In your answer, copy every entry that follows exactly.

Dataset items
══════════════════════════════

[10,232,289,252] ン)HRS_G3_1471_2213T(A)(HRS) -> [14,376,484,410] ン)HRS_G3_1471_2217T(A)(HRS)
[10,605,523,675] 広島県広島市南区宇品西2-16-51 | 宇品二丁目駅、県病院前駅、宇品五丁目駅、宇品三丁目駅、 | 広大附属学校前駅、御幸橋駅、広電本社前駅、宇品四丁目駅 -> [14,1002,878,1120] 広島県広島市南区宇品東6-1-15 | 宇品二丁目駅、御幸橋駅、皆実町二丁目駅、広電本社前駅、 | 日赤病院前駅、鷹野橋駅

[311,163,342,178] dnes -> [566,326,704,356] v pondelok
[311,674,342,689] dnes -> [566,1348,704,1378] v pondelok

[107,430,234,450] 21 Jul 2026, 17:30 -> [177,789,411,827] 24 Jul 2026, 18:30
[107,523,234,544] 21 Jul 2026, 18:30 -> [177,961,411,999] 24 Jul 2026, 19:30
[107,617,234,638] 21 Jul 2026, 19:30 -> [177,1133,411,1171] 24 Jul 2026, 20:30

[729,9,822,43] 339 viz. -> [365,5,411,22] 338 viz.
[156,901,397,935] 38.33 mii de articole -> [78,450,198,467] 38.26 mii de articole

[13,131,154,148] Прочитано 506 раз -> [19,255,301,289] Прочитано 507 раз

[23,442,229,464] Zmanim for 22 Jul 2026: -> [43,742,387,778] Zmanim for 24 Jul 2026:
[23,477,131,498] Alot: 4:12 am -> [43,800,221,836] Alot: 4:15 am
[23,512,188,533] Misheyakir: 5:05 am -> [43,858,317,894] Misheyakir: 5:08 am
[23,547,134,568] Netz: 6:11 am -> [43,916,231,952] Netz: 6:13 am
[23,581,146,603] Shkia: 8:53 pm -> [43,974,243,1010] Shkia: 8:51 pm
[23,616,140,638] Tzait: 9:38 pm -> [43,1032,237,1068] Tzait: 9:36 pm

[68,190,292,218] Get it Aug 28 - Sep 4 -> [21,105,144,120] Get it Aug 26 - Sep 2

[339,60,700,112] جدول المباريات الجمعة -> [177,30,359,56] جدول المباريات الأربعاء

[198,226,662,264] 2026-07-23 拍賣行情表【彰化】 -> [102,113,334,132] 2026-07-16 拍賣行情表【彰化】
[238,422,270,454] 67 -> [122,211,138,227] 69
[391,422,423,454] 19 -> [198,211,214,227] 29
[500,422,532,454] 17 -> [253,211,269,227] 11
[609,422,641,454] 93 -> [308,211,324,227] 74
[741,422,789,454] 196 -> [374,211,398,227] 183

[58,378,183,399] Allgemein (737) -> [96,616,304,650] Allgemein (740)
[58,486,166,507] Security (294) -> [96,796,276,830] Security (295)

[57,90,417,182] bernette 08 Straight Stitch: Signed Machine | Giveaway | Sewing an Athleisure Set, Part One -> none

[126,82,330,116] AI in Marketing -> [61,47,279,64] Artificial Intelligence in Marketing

══════════════════════════════

Expected answer.
[10,232,289,252] ン)HRS_G3_1471_2213T(A)(HRS) -> [14,376,484,410] ン)HRS_G3_1471_2217T(A)(HRS)
[10,605,523,675] 広島県広島市南区宇品西2-16-51 | 宇品二丁目駅、県病院前駅、宇品五丁目駅、宇品三丁目駅、 | 広大附属学校前駅、御幸橋駅、広電本社前駅、宇品四丁目駅 -> [14,1002,878,1120] 広島県広島市南区宇品東6-1-15 | 宇品二丁目駅、御幸橋駅、皆実町二丁目駅、広電本社前駅、 | 日赤病院前駅、鷹野橋駅

[311,163,342,178] dnes -> [566,326,704,356] v pondelok
[311,674,342,689] dnes -> [566,1348,704,1378] v pondelok

[107,430,234,450] 21 Jul 2026, 17:30 -> [177,789,411,827] 24 Jul 2026, 18:30
[107,523,234,544] 21 Jul 2026, 18:30 -> [177,961,411,999] 24 Jul 2026, 19:30
[107,617,234,638] 21 Jul 2026, 19:30 -> [177,1133,411,1171] 24 Jul 2026, 20:30

[729,9,822,43] 339 viz. -> [365,5,411,22] 338 viz.
[156,901,397,935] 38.33 mii de articole -> [78,450,198,467] 38.26 mii de articole

[13,131,154,148] Прочитано 506 раз -> [19,255,301,289] Прочитано 507 раз

[23,442,229,464] Zmanim for 22 Jul 2026: -> [43,742,387,778] Zmanim for 24 Jul 2026:
[23,477,131,498] Alot: 4:12 am -> [43,800,221,836] Alot: 4:15 am
[23,512,188,533] Misheyakir: 5:05 am -> [43,858,317,894] Misheyakir: 5:08 am
[23,547,134,568] Netz: 6:11 am -> [43,916,231,952] Netz: 6:13 am
[23,581,146,603] Shkia: 8:53 pm -> [43,974,243,1010] Shkia: 8:51 pm
[23,616,140,638] Tzait: 9:38 pm -> [43,1032,237,1068] Tzait: 9:36 pm

[68,190,292,218] Get it Aug 28 - Sep 4 -> [21,105,144,120] Get it Aug 26 - Sep 2

[339,60,700,112] جدول المباريات الجمعة -> [177,30,359,56] جدول المباريات الأربعاء

[198,226,662,264] 2026-07-23 拍賣行情表【彰化】 -> [102,113,334,132] 2026-07-16 拍賣行情表【彰化】
[238,422,270,454] 67 -> [122,211,138,227] 69
[391,422,423,454] 19 -> [198,211,214,227] 29
[500,422,532,454] 17 -> [253,211,269,227] 11
[609,422,641,454] 93 -> [308,211,324,227] 74
[741,422,789,454] 196 -> [374,211,398,227] 183

[58,378,183,399] Allgemein (737) -> [96,616,304,650] Allgemein (740)
[58,486,166,507] Security (294) -> [96,796,276,830] Security (295)

[57,90,417,182] bernette 08 Straight Stitch: Signed Machine | Giveaway | Sewing an Athleisure Set, Part One -> none

[126,82,330,116] AI in Marketing -> [61,47,279,64] Artificial Intelligence in Marketing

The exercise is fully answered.